══ Supplied information ══

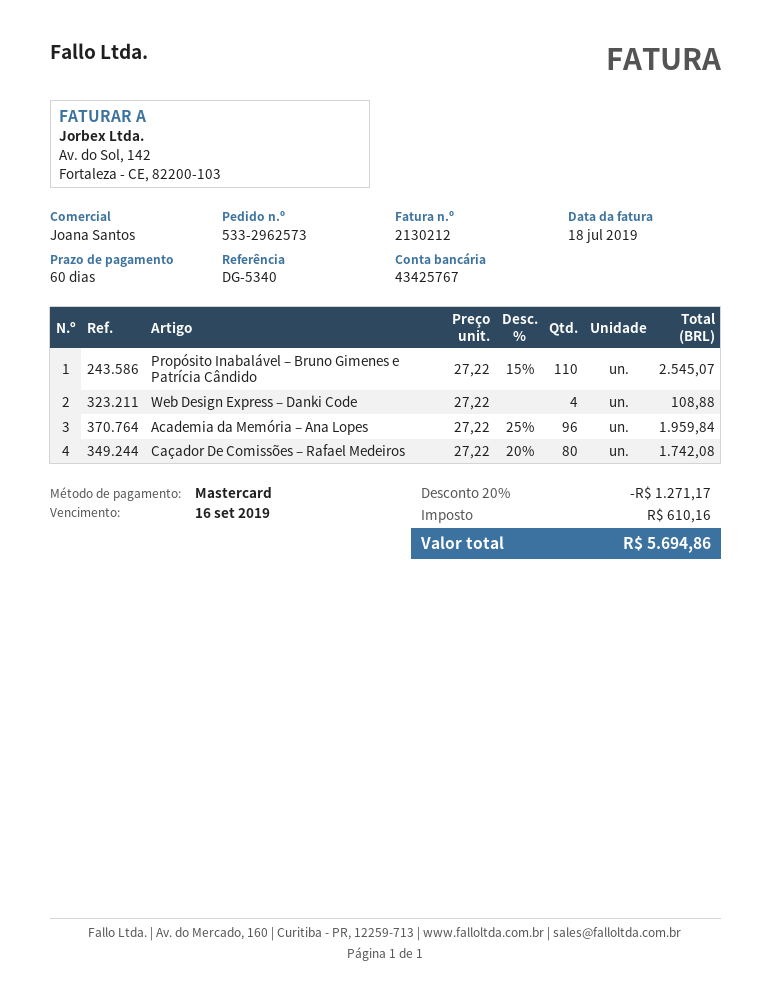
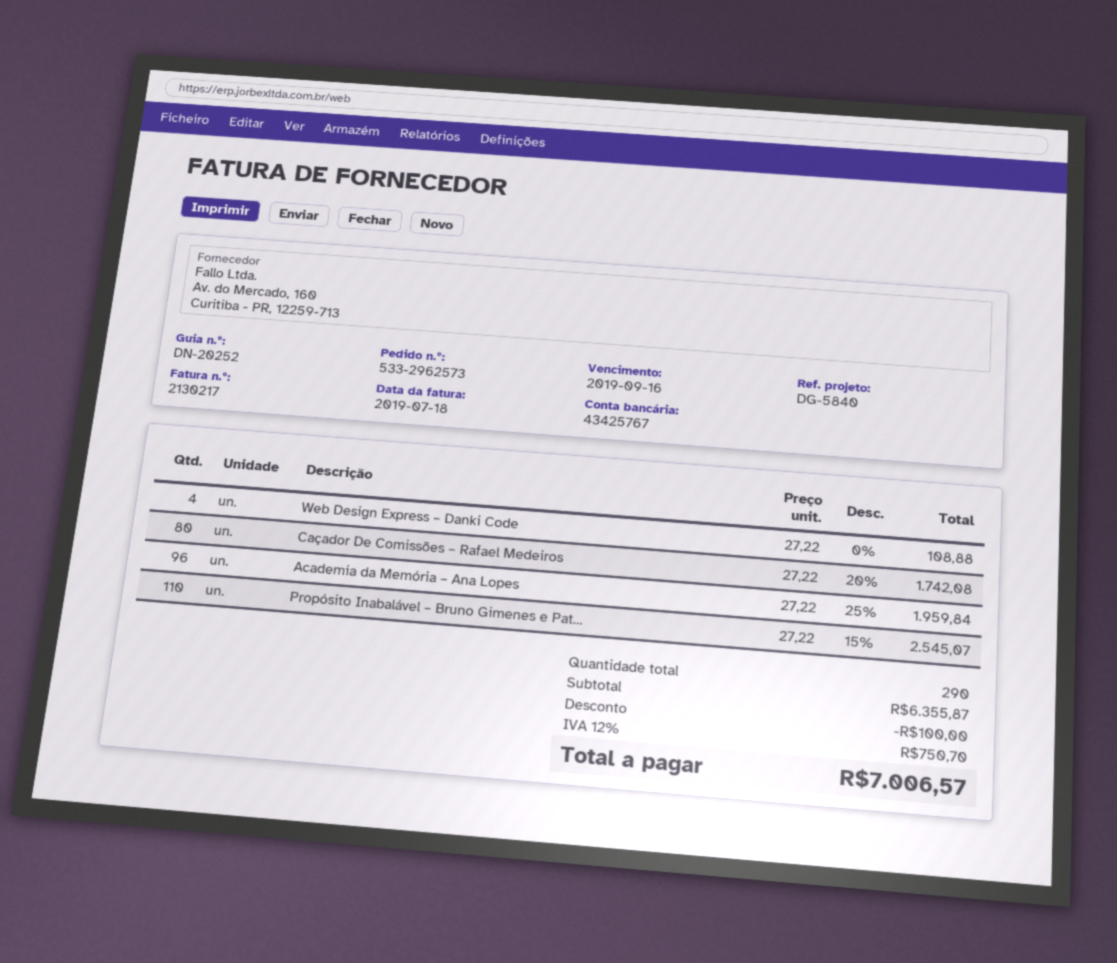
invoice number: 2130212 -> 2130217
reference: DG-5340 -> DG-5840
discount: 1271.17 -> 100.00
tax: 610.16 -> 750.70
total: 5694.86 -> 7006.57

═══

*What the task requires*
Set down all the entries above verbatim, and include none of the pictures.

*Exercise output*
invoice number: 2130212 -> 2130217
reference: DG-5340 -> DG-5840
discount: 1271.17 -> 100.00
tax: 610.16 -> 750.70
total: 5694.86 -> 7006.57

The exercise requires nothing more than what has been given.